The Conduct of Life (1985) was another Obie winner, as was Abingdon Square (1988), both deemed Best New American Play. Fornés was also a finalist for the 1990 Pulitzer Prize for Drama with her play And What of the Night?

In 2000, Letters From Cuba had its premiere with the Signature Theatre Company in New York, which devoted its 1999–2000 season to her work. (Note: The Signature Theatre opened its season with a double bill of Mud and Drowning, continued with the New York premiere of Enter the Night, and ended with the world premiere of Letters from Cuba directed by the author.) It was the last play she completed before health problems ended her writing career. For the first time, Fornés drew upon personal experience. She had exchanged letters with her own brother in Cuba for 30 years, and in the play a young man in Cuba reads from his letters to his sister, a dancer in New York. It lasts about an hour and is constructed of fragmentary moments, each scene just long enough to establish a mood. The heartache of separation is juxtaposed with the struggle of young artists and the ending offers an ecstatic resolution. Letters From Cuba was recognized by the Obie Awards with a special citation for Fornés.

===Teaching and influence===
In August 2018, as Fornes' death neared, a 12-hour marathon performance of excerpts from her works was staged at New York's Public Theater.

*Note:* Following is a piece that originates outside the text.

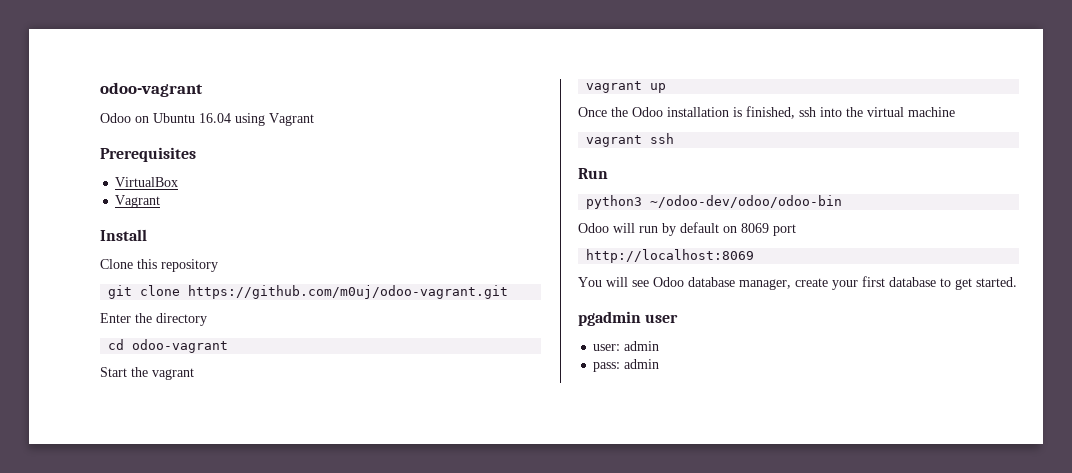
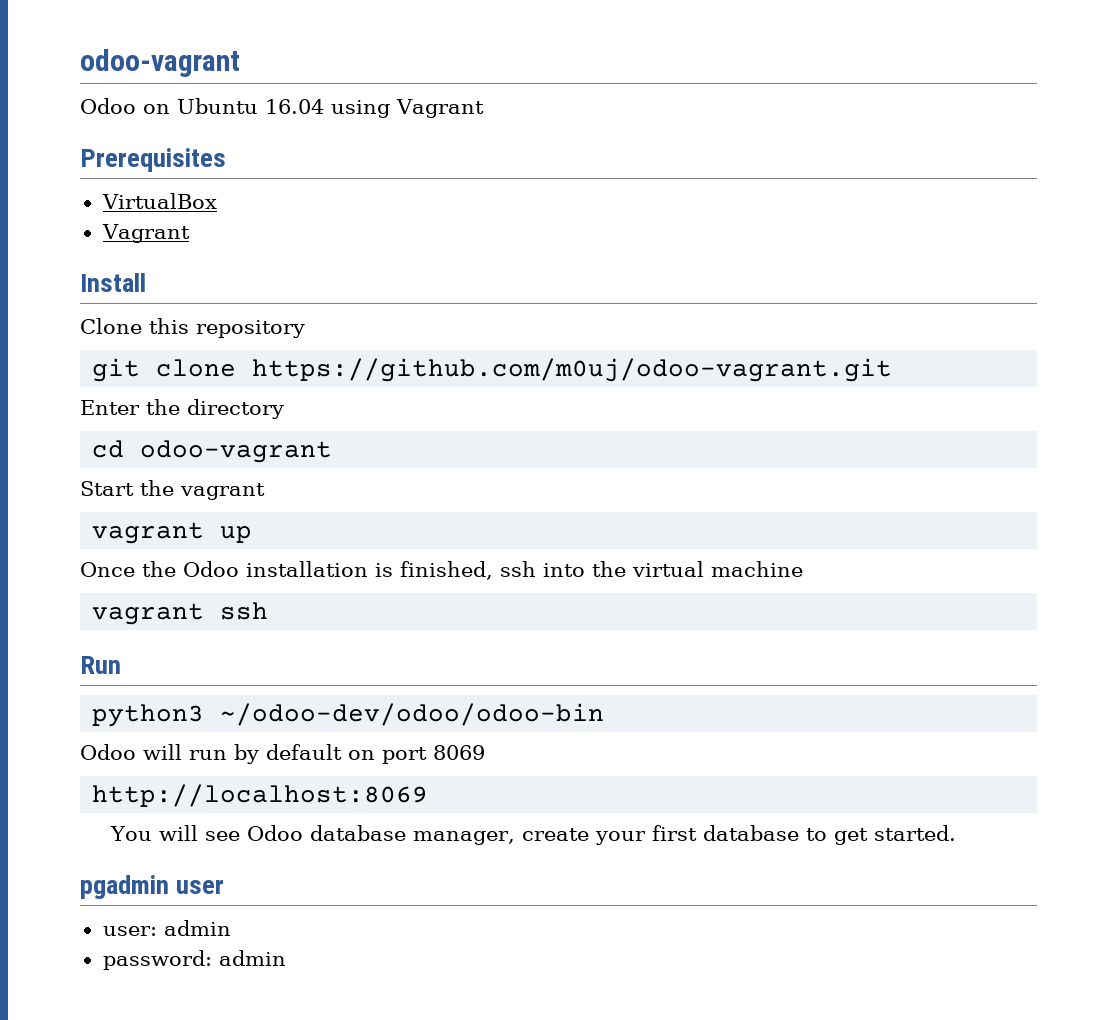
- Odoo will run by default on 8069 port
+ Odoo will run by default on port 8069
- pass: admin
+ password: admin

Fornés became a recognized force in both Hispanic-American and experimental theatre in New York. Her greatest influence may have come through her legendary playwriting workshops, which she taught to aspiring writers across the globe. Locally in New York City, as the director of the INTAR Hispanic Playwrights-in-Residence Lab in the 1980s and early '90s, she mentored a generation of Latin playwrights, including Cherríe Moraga, Migdalia Cruz, Nilo Cruz, Caridad Svich, and Eduardo Machado.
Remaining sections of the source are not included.